Revision tracking records
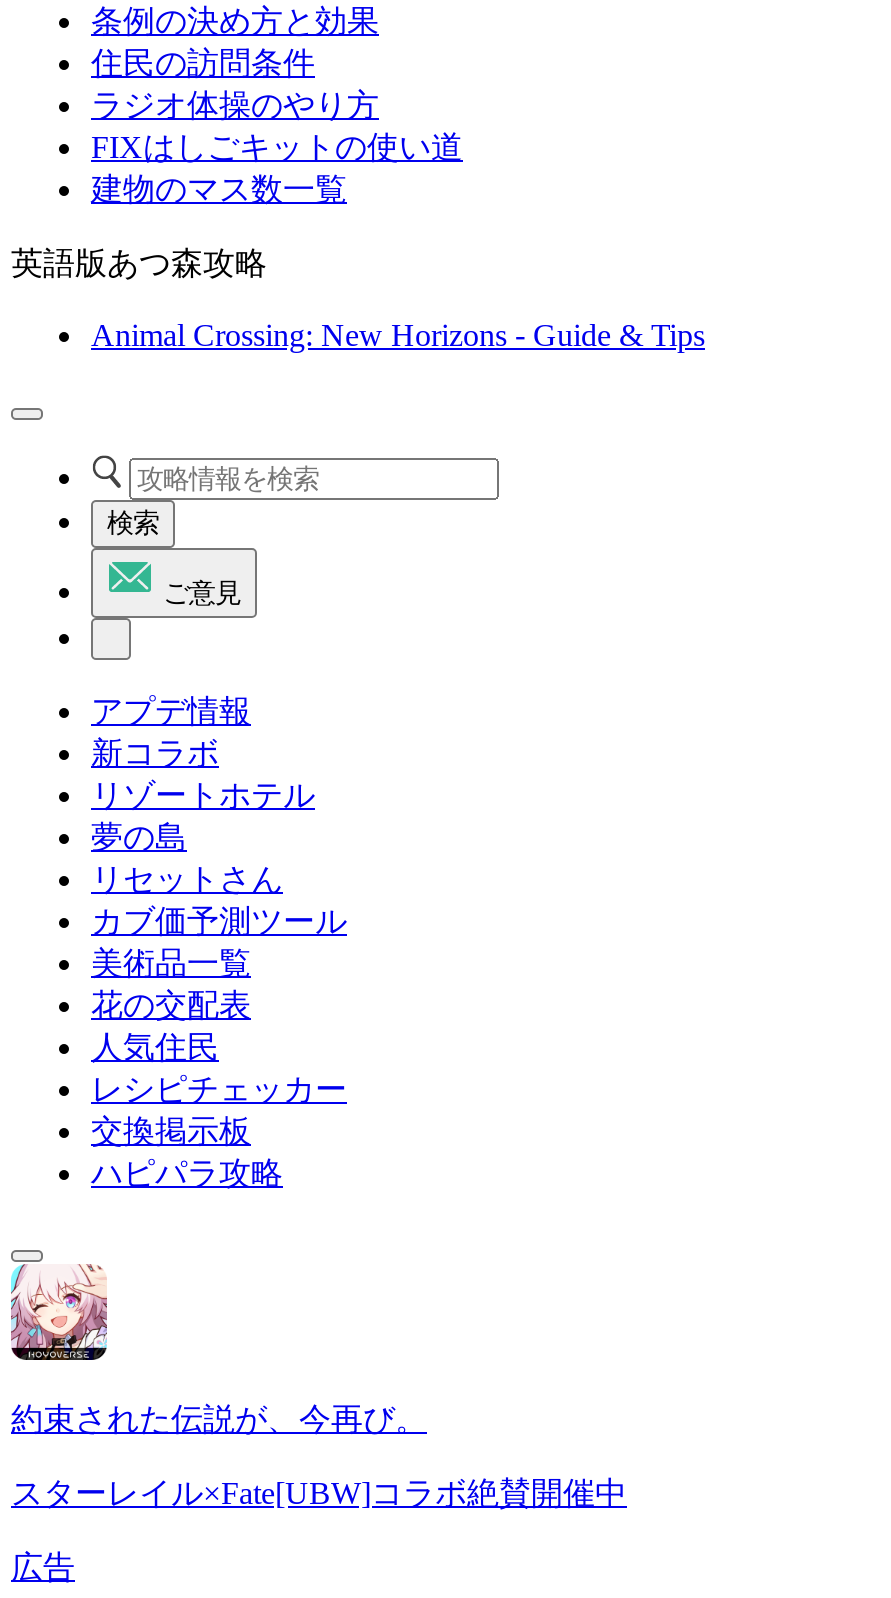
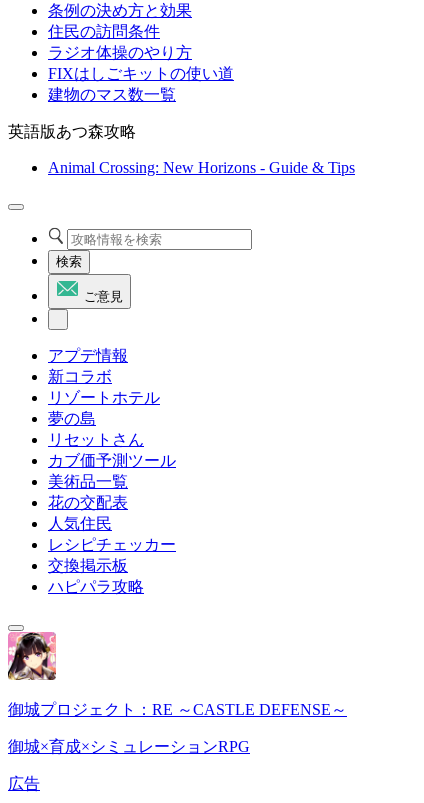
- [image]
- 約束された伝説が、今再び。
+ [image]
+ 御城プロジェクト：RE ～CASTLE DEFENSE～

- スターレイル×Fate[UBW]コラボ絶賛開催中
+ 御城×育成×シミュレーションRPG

### ACTIVITY
Quote only the lines from the line containing "御城プロジェクト：RE ～CASTLE DEFENSE～" through the end of the entries, keeping the first and the last.

### RESULT OF THIS EXERCISE
+ 御城プロジェクト：RE ～CASTLE DEFENSE～

- スターレイル×Fate[UBW]コラボ絶賛開催中
+ 御城×育成×シミュレーションRPG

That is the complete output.